Exhibit 10.35
FIRST AMENDMENT TO CONTRACT
THIS FIRST AMENDMENT TO CONTRACT (this "Amendment") is made as of February
21, 1997, by and between VG OFFICE PARTNERSHIP '95, LTD., a Texas limited
partnership ("Seller"), and THE PRIME GROUP, INC., an Illinois corporation
("Purchaser") (Seller and Purchaser sometimes collectively referred to herein as
the "Parties").
WITNESSETH:
WHEREAS, the Parties previously entered into that certain Contract for Sale
dated February 21, 1996 (the "Contract") regarding the sale and purchase of
certain real property located in Xxxxxx County, Texas, such property being more
particularly described therein;
WHEREAS, clause (ii) of paragraph 10.a of the Contract provides that Seller
is to use good faith and diligent efforts to obtain certain approvals and
consents (the "Approvals") from any "Declarant" under the Declaration therein
described and from any architectural control committee or property owners
association created, existing or appointed pursuant to the terms of such
Declaration; and
WHEREAS, the parties now desire to amend the Contract as hereinafter
provided to clarify that Seller's acquisition of the Approvals is a condition
precedent to Purchaser's obligation to close on the transactions contemplated
under the Contract.
NOW, THEREFORE, for and in consideration of the premises and the mutual
covenants and agreements hereinafter made, and for other good and valuable
consideration, the receipt and sufficiency of which are hereby acknowledged,
Seller and Purchaser hereby agree as follows:
1. Amendment of Terms. The Parties hereby agree that, for purposes of the
Contract, the term "Site Development Permit" shall encompass the Approvals.
2. Miscellaneous.
a. All terms and conditions of the Contract not expressly modified by this
Amendment shall remain in full force and effect, and, in the event of any
consistencies between this Amendment and the terms of the Contract, the terms
set forth in this Amendment shall govern and control. Except as expressly
amended hereby, the contract shall remain in full force and effect as of the
date thereof.
b. This Amendment may be executed in one or more counterparts which shall
be construed together as one document.
c. Captions used herein are for convenience only and are not to be
utilized to ascribe any meaning to the contents thereof.

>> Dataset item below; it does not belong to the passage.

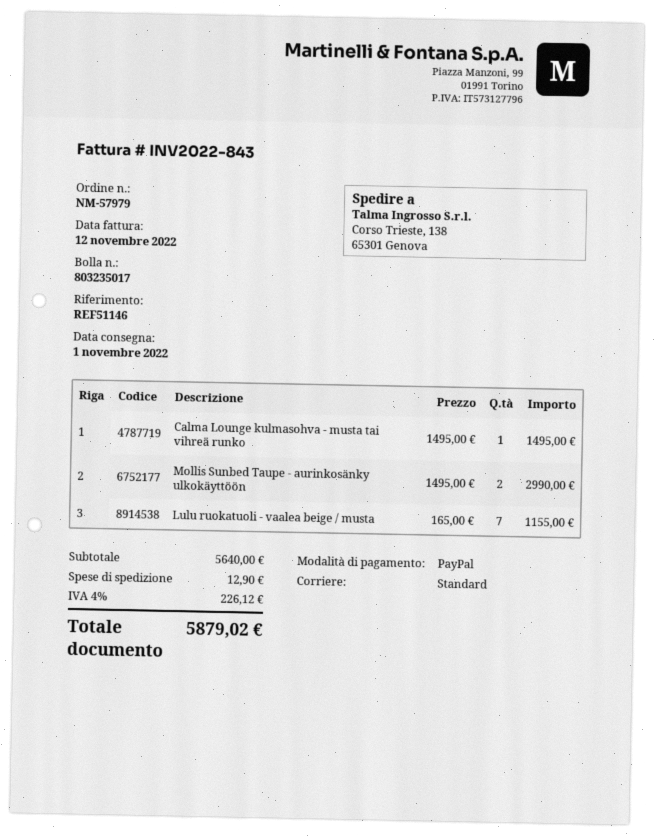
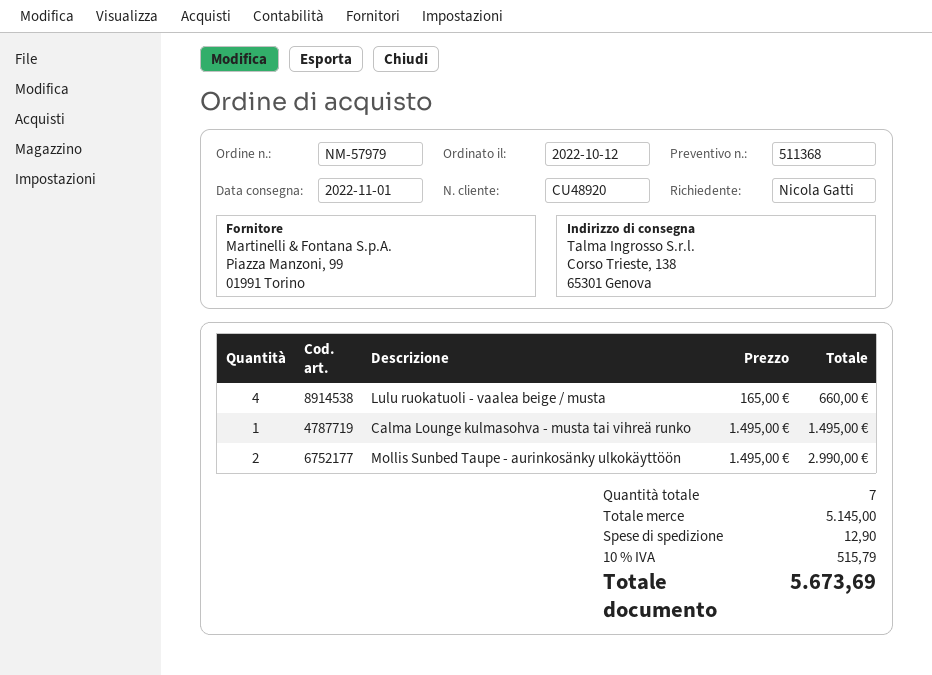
Lulu ruokatuoli - vaalea beige / musta: 7 x 165.00 = 1155.00 -> 4 x 165.00 = 660.00
subtotal: 5640.00 -> 5145.00
tax: 4% = 226.12 -> 10% = 515.79
total: 5879.02 -> 5673.69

d. Unless defined differently herein or the context clearly requires
otherwise, all terms used in this Amendment shall have the meanings ascribed to
them under the Contract.
e. This Amendment (i) shall be binding upon and shall inure to the
benefit of each of the Parties and their respective successors, assigns,
receivers and trustees; (ii) may be modified or amended only by a written
agreement executed by each of the Parties; and (iii) shall be governed by and
construed in accordance with the laws of the State of Texas.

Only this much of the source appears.